ChatGPT 'got absolutely wrecked' by Atari 2600 in beginner's chess match — OpenAI's newest model bamboozled by 1970s logic
ChatGPT 'got absolutely wrecked' by Atari 2600 in beginner's chess match — OpenAI's newest model bamboozled by 1970s logic

ChatGPT 'got absolutely wrecked' by Atari 2600 in beginner's chess match — OpenAI's newest model bamboozled by 1970s logic

Did the author thinks ChatGPT is in fact an AGI? It's a chatbot. Why would it be good at chess? It's like saying an Atari 2600 running a dedicated chess program can beat Google Maps at chess.
AI including ChatGPT is being marketed as super awesome at everything, which is why that and similar AI is being forced into absolutely everything and being sold as a replacement for people.
Something marketed as AGI should be treated as AGI when proving it isn't AGI.
Not to help the AI companies, but why don't they program them to look up math programs and outsource chess to other programs when they're asked for that stuff? It's obvious they're shit at it, why do they answer anyway? It's because they're programmed by know-it-all programmers, isn't it.
I don't think ai is being marketed as awesome at everything. It's got obvious flaws. Right now its not good for stuff like chess, probably not even tic tac toe. It's a language model, its hard for it to calculate the playing field. But ai is in development, it might not need much to start playing chess.
Most people do. It's just called AI in the media everywhere and marketing works. I think online folks forget that something as simple as getting a Lemmy account by yourself puts you into the top quintile of tech literacy.
Yet even on Lemmy people can't seem to make sense of these terms and are saying things like "LLM's are not AI"
Google Maps doesn't pretend to be good at chess. ChatGPT does.

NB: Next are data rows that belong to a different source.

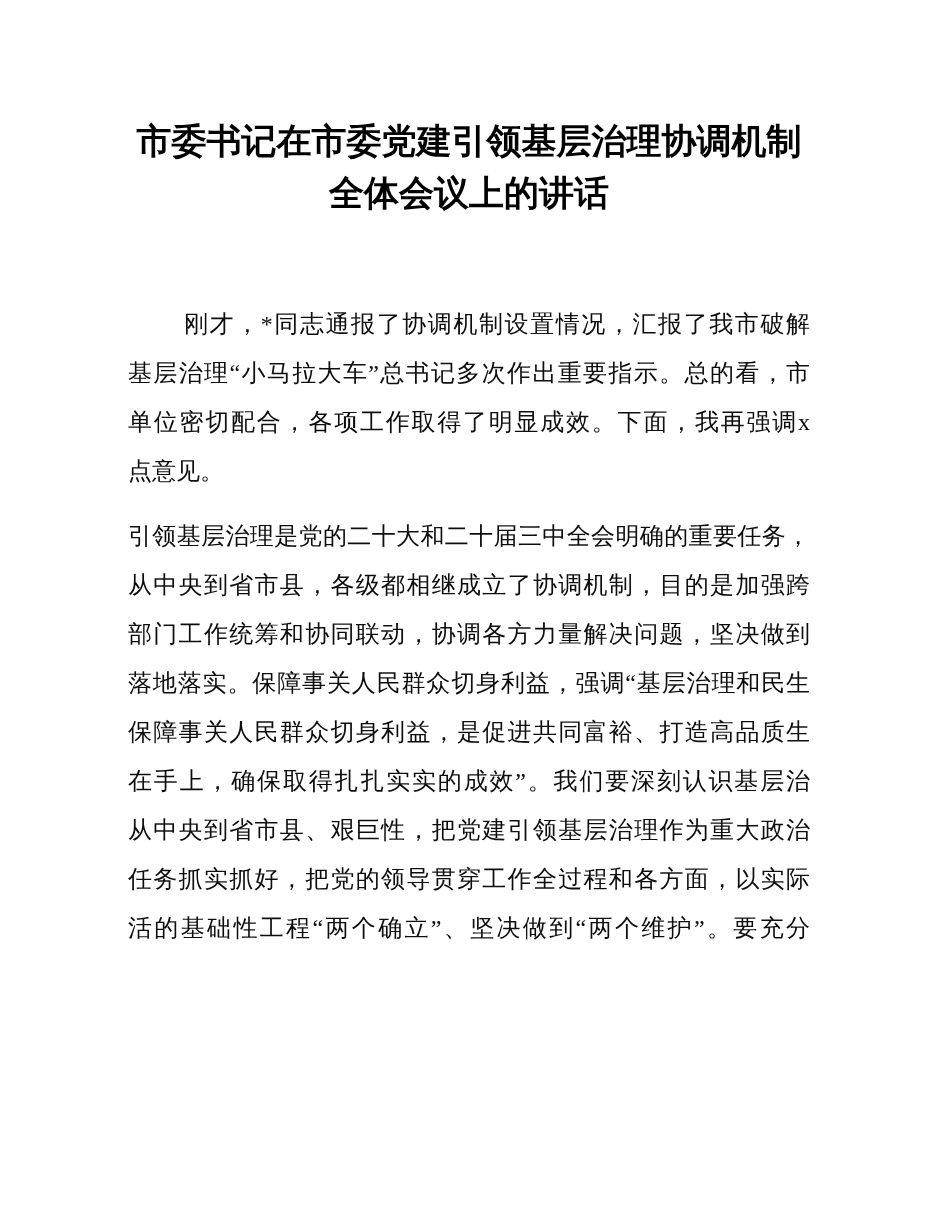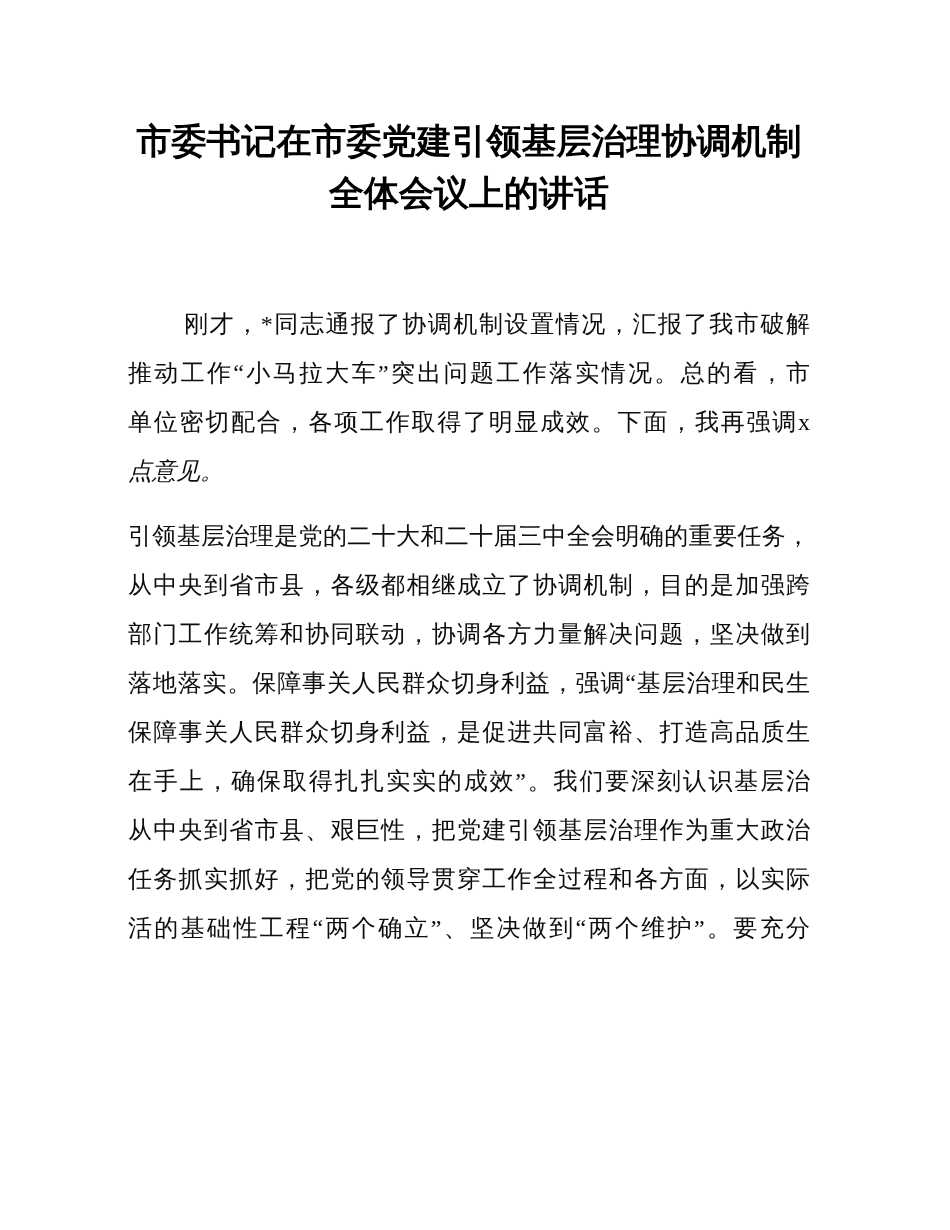--- a/index.html
+++ b/index.html
@@ -71,7 +71,7 @@
     <section>
         <div class="para">
           <div class="line first"><span class="seg">刚才，*同志通报了协调机制设置情况，汇报了我市破解</span></div>
-          <div class="line"><span class="seg">推动工作“小马拉大车”突出问题工作落实情况。总的看，市</span></div>
+          <div class="line"><span class="seg">基层治理“小马拉大车”总书记多次作出重要指示。总的看，市</span></div>
           <div class="line"><span class="seg">单位密切配合，各项工作取得了明显成效。下面，我再强调x</span></div>
           <div class="line flush-left"><span class="seg">点意见。</span></div>
         </div>

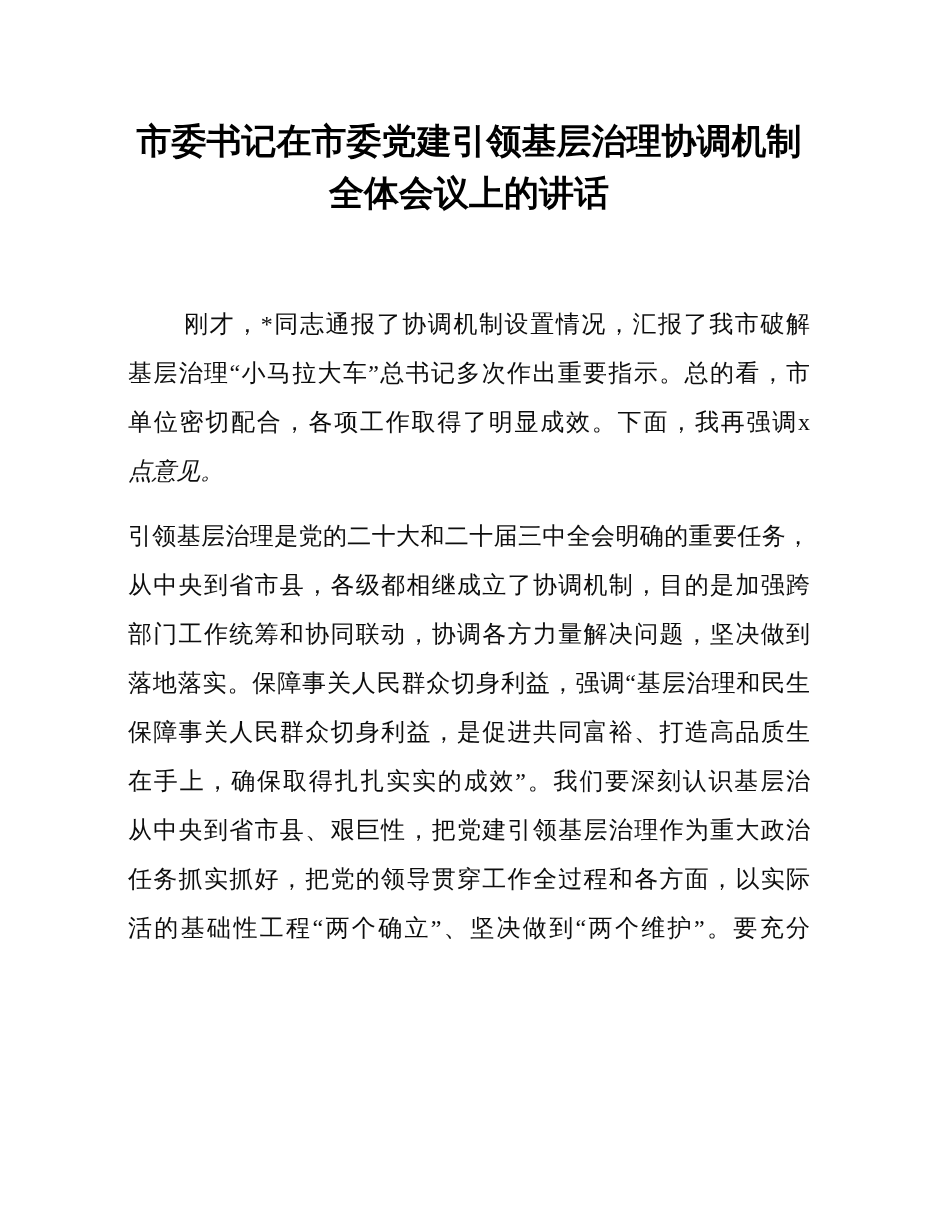--- a/index.html
+++ b/index.html
@@ -48,7 +48,6 @@
   }
   .line.flush-left {
     text-align-last: left;
-    font-style: italic;
   }
   .seg {
     font-weight: normal;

A toddler can pretend to be good at chess but anybody with reasonable expectations knows that they are not.
well so much hype has been generated around chatgpt being close to AGI that now it makes sense to ask questions like "can chatgpt prove the Riemann hypothesis"
I agree with your general statement, but in theory since all ChatGPT does is regurgitate information back and a lot of chess is memorization of historical games and types, it might actually perform well. No, it can't think, but it can remember everything so at some point that might tip the results in it's favor.
Regurgitating an impression of, not regurgitating verbatim, that's the problem here.
Chess is 100% deterministic, so it falls flat.
I mean it may be possible but the complexity would be so many orders of magnitude greater. It'd be like learning chess by just memorizing all the moves great players made but without any context or understanding of the underlying strategy.
I think that’s generally the point is most people thing chat GPT is this sentient thing that knows everything and… no.
Do they though? No one I talked to, not my coworkers that use it for work, not my friends, not my 72 year old mother think they are sentient.
In all fairness. Machine learning in chess engines is actually pretty strong.
https://www.chess.com/terms/alphazero-chess-engine
Oh absolutely you can apply machine learning to game strategy. But you can't expect a generalized chatbot to do well at strategic decision making for a specific game.
Sure, but machine learning like that is very different to how LLMs are trained and their output.
Articles like this are good because it exposes the flaws with the ai and that it can't be trusted with complex multi step tasks.
Helps people see that think AI is close to a human that its not and its missing critical functionality
The problem is though that this perpetuates the idea that ChatGPT is actually an AI.
I like referring to LLMs as VI (Virtual Intelligence from Mass Effect) since they merely give the impression of intelligence but are little more than search engines. In the end all one is doing is displaying expected results based on a popularity algorithm. However they do this inconsistently due to bad data in and limited caching.
I mean, open AI seem to forget it isn’t.